If you’d hired a search firm 10 years ago to find the new head of the Public Theater, you wouldn’t have found Mr. Wolfe. The chances are that the conventional search system you now have in place would have rounded up the usual suspects that thrive in boring institutional theaters. But George Wolfe had yet to become George Wolfe. He was found outside the system.
All that was really known about him then was that he’d written a fine play, The Colored Museum , and directed the Broadway musical Jelly’s Last Jam (which he also wrote). At heart, he’s always been a writer who happens to be a great director! There’s never been a production of his-even the few bombs-that we haven’t anticipated with the sheer excitement of its possibilities . He brought to the Public the thrilling ingredient of being there . He’s an artist who knows how to encourage and cheer for other artists. But his priceless achievement is to have brought the spectrum of New York City into the Public Theater.

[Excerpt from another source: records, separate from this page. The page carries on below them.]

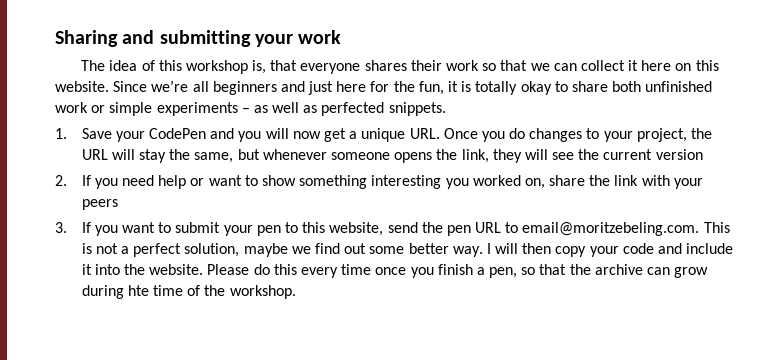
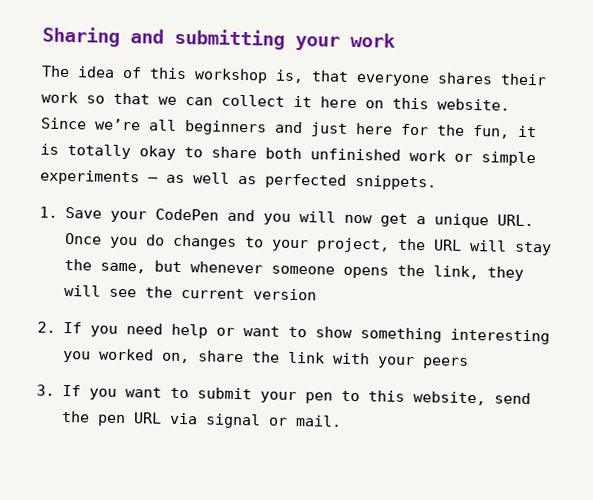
[505,222,730,236] [81,243,734,257] [81,264,709,278] [81,285,296,299] to email@moritzebeling.com. This is not a perfect solution, maybe we find out some better way. I will then copy your code and include it into the website. Please do this every time once you finish a pen, so that the archive can grow during hte time of the workshop. -> [168,412,342,429] via signal or mail.

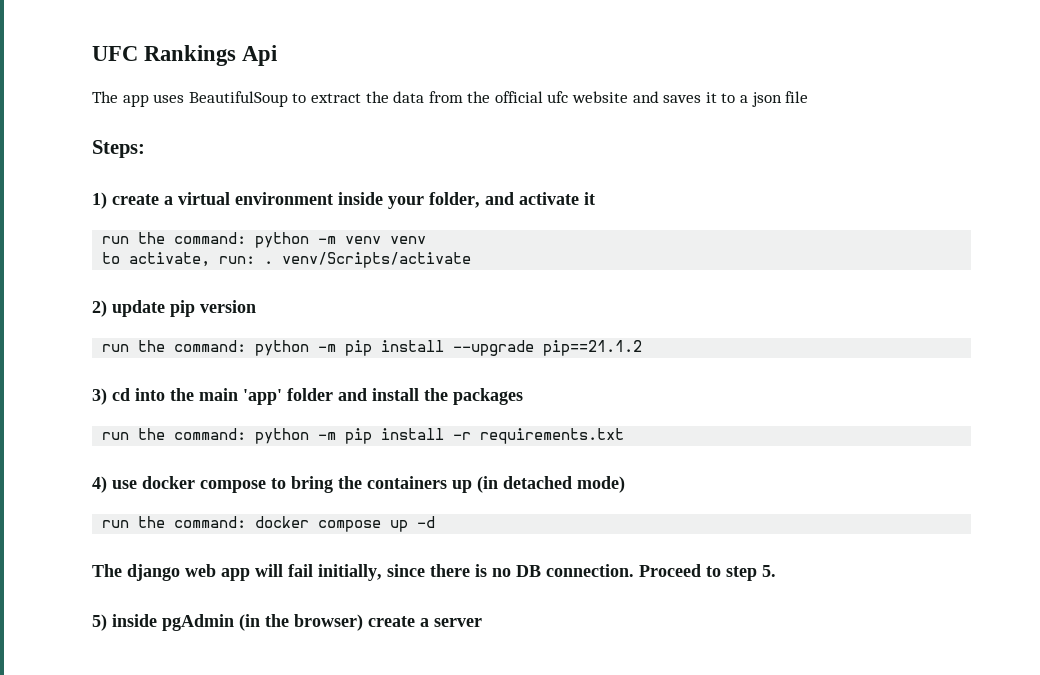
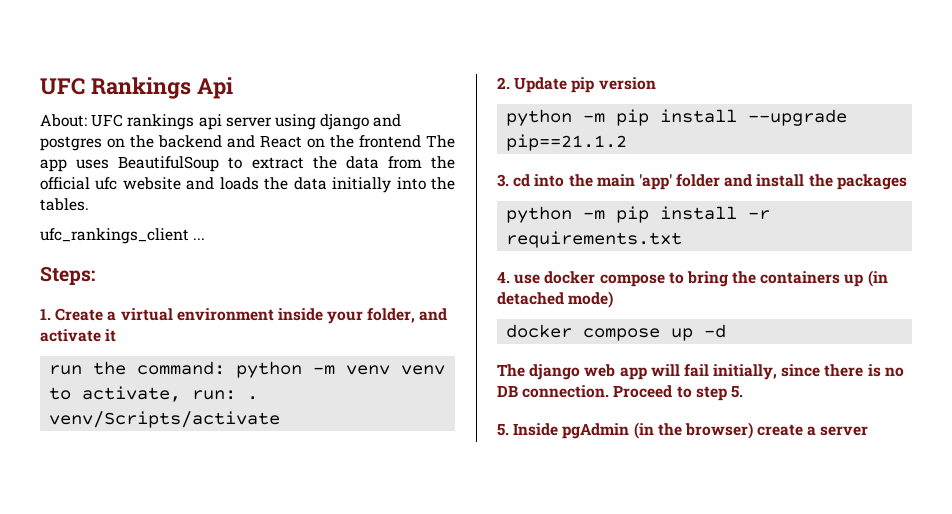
(278, 55) none -> [40,114,402,130] [40,135,421,151] About: UFC rankings api server using django and postgres on the backend and React on the frontend
[663,91,809,107] saves it to a json file -> [219,177,456,193] [40,198,89,211] [40,228,206,244] loads the data initially into the tables. // ufc_rankings_client ...
[92,192,159,209] 1) create -> [40,308,104,321] 1. Create
[92,300,165,317] 2) update -> [497,77,568,93] 2. Update
[102,340,247,352] run the command: -> (656, 83) none
[92,388,107,405] 3) -> [497,174,509,187] 3.
[102,428,247,440] run the command: -> (907, 182) none
[92,476,107,493] 4) -> [497,271,510,283] 4.
[102,516,247,528] run the command: -> (614, 299) none
[92,614,157,631] 5) inside -> [497,423,559,436] 5. Inside

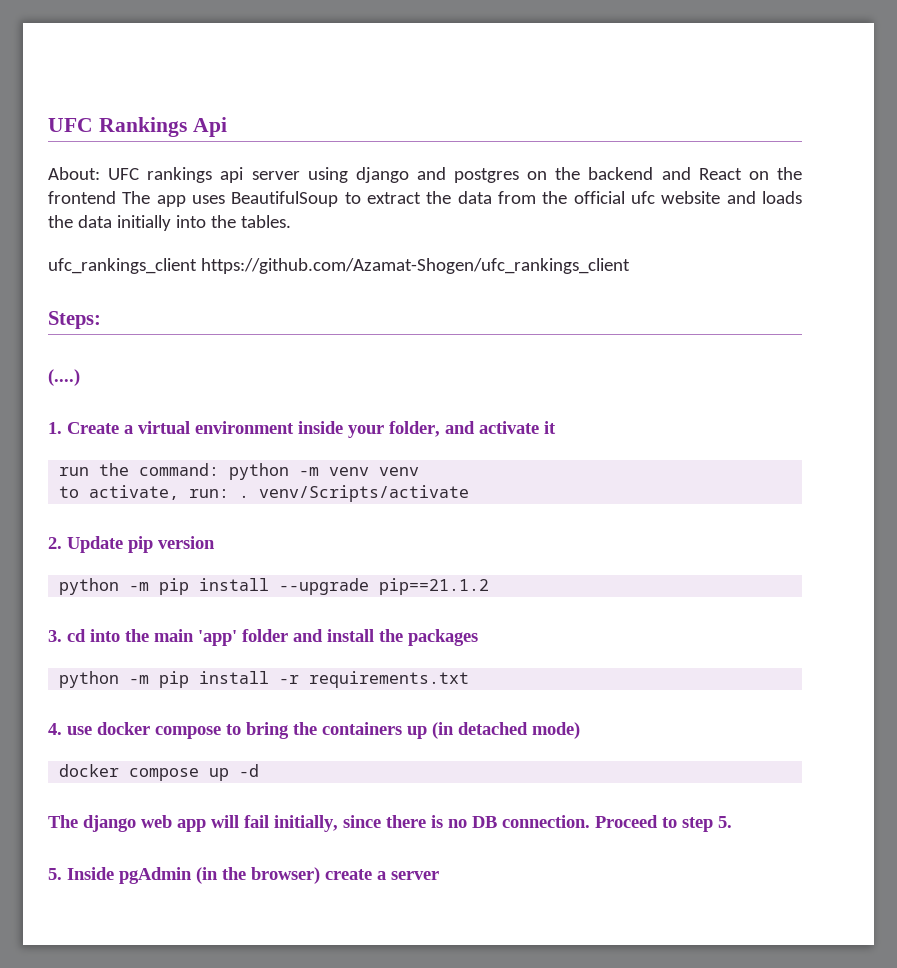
[193,238,206,240] ... -> [200,258,630,274] https://github.com/Azamat-Shogen/ufc_rankings_client
(95, 275) none -> [48,369,80,386] // (....)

It’s forgotten now that when he took over at the Public, the theater had lost its way. Your lobby-now bustling with a cross-section of the entire city-was forlorn and empty. Just one meager production was on offer in the last days of the ancien régime (a one-man Beckett show, at that).

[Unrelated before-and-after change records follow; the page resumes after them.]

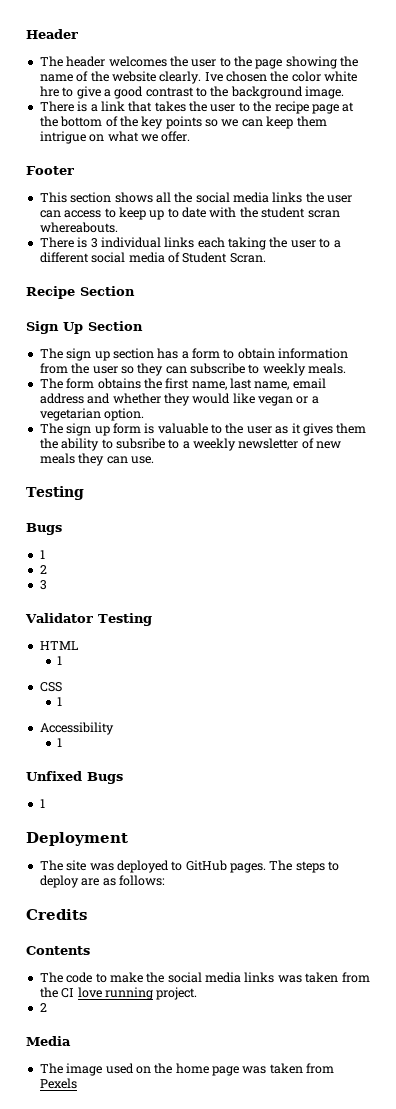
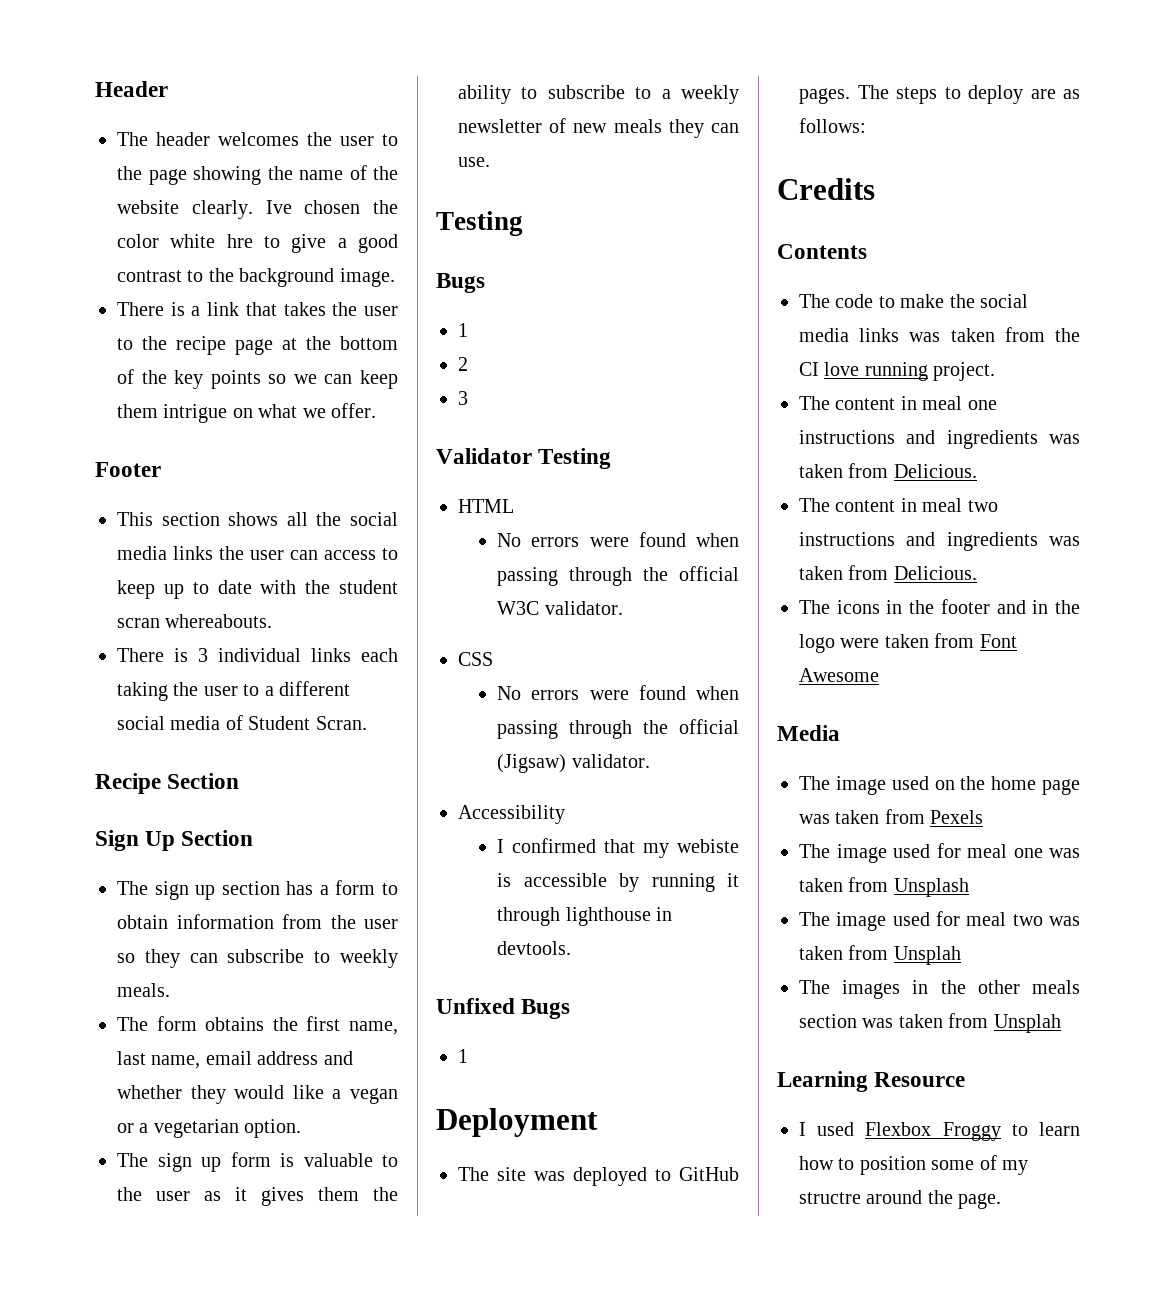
(255, 398) none -> [332,1089,342,1099] a
[115,438,165,449] subsribe -> [547,85,625,99] subscribe
[56,656,62,665] [39,682,62,692] [56,697,62,706] [39,722,114,735] [56,738,62,747] 1 // CSS // 1 // Accessibility // 1 -> [497,532,739,547] [497,566,739,586] [497,601,623,615] [458,652,493,666] [497,685,739,700] [497,719,739,739] [497,754,650,773] [458,805,565,824] [497,838,739,858] [497,873,739,892] [497,907,672,926] [497,941,572,955] No errors were found when passing through the official W3C validator. // CSS // No errors were found when passing through the official (Jigsaw) validator. // Accessibility // I confirmed that my webiste is accessible by running it through lighthouse in devtools.
[39,1003,47,1012] 2 -> [799,396,997,410] [799,430,1080,449] [799,463,977,478] [799,498,998,512] [799,532,1080,551] [799,565,977,580] [799,599,1080,614] [799,633,1017,653] [799,668,879,682] The content in meal one instructions and ingredients was taken from Delicious. // The content in meal two instructions and ingredients was taken from Delicious. // The icons in the footer and in the logo were taken from Font Awesome
(77, 1083) none -> [799,843,1080,863] [799,877,969,897] [799,911,1080,931] [799,945,961,965] [799,980,1080,999] [799,1013,1061,1033] [777,1071,966,1092] [799,1122,1080,1141] [799,1155,1028,1175] [799,1190,1002,1209] // The image used for meal one was taken from Unsplash // The image used for meal two was taken from Unsplah // The images in the other meals section was taken from Unsplah // Learning Resource // I used Flexbox Froggy to learn how to position some of my structre around the page.

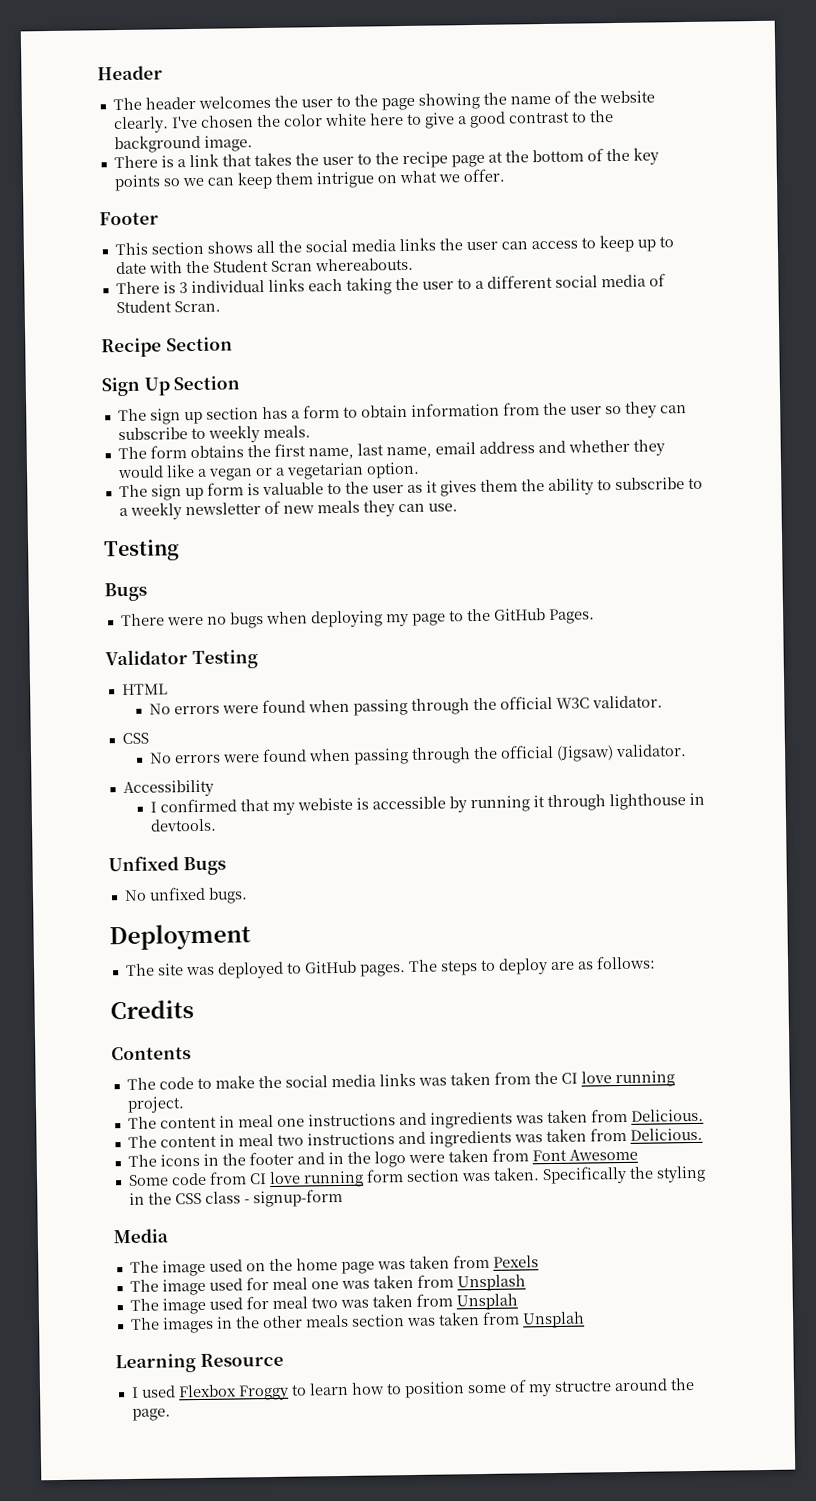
[265,200,292,214] Ive -> [171,115,198,129] I've
[226,234,253,248] hre -> [368,113,404,126] here
[339,580,399,594] [117,618,160,628] student scran -> [212,259,313,273] Student Scran
[458,323,468,337] [458,357,468,371] [458,391,468,405] 1 // 2 // 3 -> [120,608,595,629] There were no bugs when deploying my page to the GitHub Pages.
[458,1049,468,1063] 1 -> [123,886,248,904] No unfixed bugs.
(879, 675) none -> [127,1165,706,1188] [128,1188,343,1208] // Some code from CI love running form section was taken. Specifically the styling in the CSS class - signup-form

My own joy at Mr. Wolfe’s tenure has always been in the mirror he held up to the rich diversity of New York, in the tradition of the Public’s founder, Joe Papp. He’s been truly public -giving voice to downtown minorities and artists on the margins while building an audience who want to hear and be challenged by all they have to tell us. He’s the only producer in the city at a major theater to pull off that miracle when our institutions-bloated by subscription lists of white, aging theatergoers content with safe, mediocre fare-don’t seem to care.

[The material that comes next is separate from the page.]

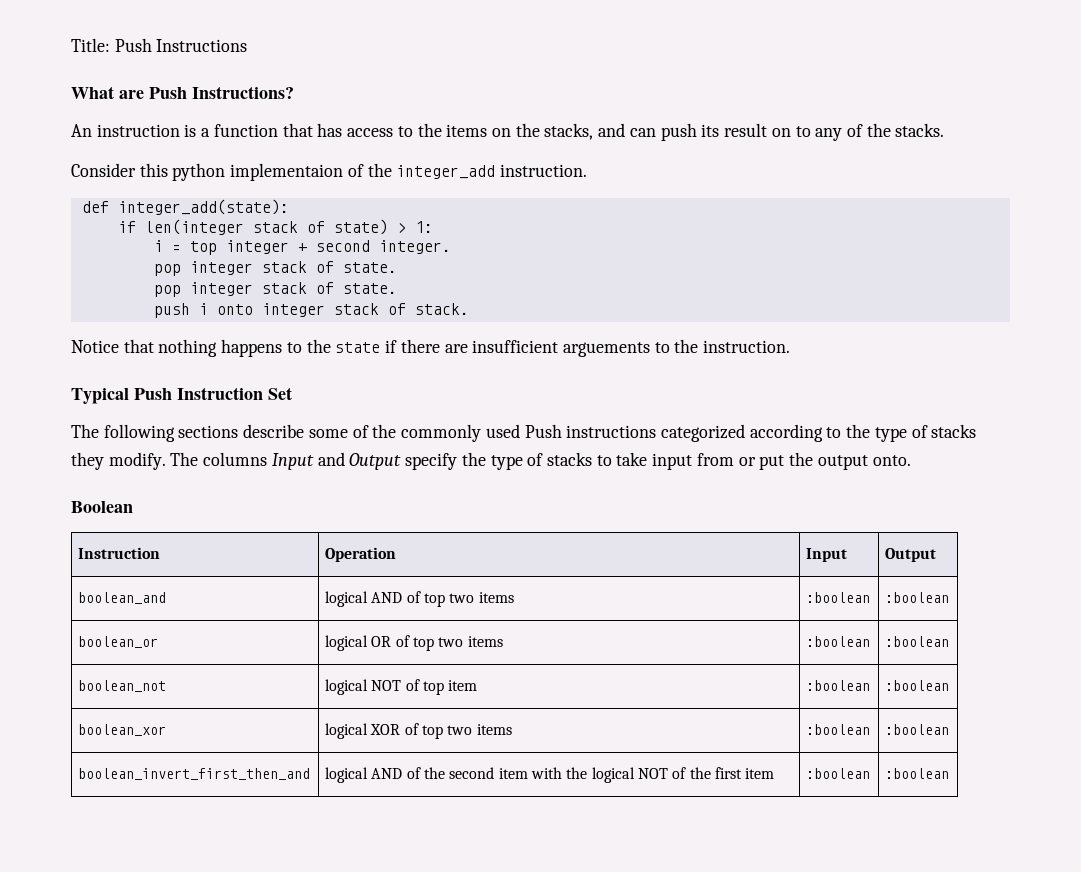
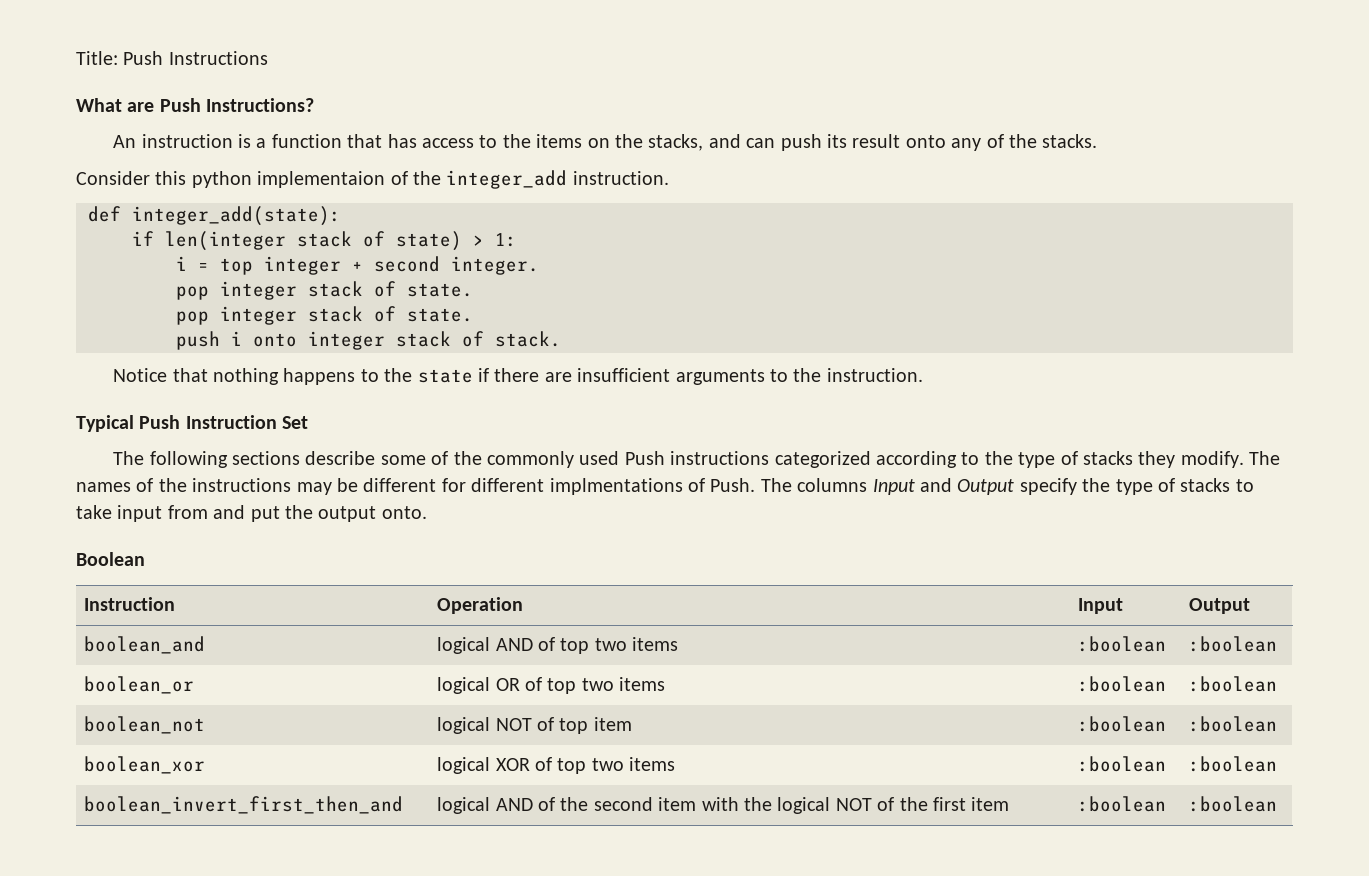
[771,126,811,137] on to -> [905,135,946,148] onto
[562,342,650,357] arguements -> [675,369,765,385] arguments
(199, 459) none -> [76,478,792,495] names of the instructions may be different for different implmentations of Push. The
[738,457,756,466] or -> [213,505,246,519] and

But from my point of view, Mr. Wolfe’s Achilles’ heel is his “Broadway-itis.” And if I may say so, Mr. Lerer, so is yours. It’s understandable. Who doesn’t enjoy success and awards ? I’m with George Burns, who said of the Academy Awards that he’d accept Best Actress if they offered it him. But Mr. Wolfe’s best work-the wonderful achievements, from his Tempest to Bring in da Noise , to the Suzan-Lori Parks dramas, to Caroline, or Change -weren’t staged with Broadway in mind. They exist and thrive proudly at the Public in their own right.
In other fighting words, they fulfill the entire purpose of the nonprofit theater-and the reason for the Public Theater’s existence in the first place-by offering a radical alternative to commercial Broadway. But Mr. Wolfe faltered badly only when he lost sight of what he-and the Public-do best. Tempted by commercial success, his productions of On the Town and The Wild Party on Broadway lost $11 million, and the Public lurched into a crisis of its own making.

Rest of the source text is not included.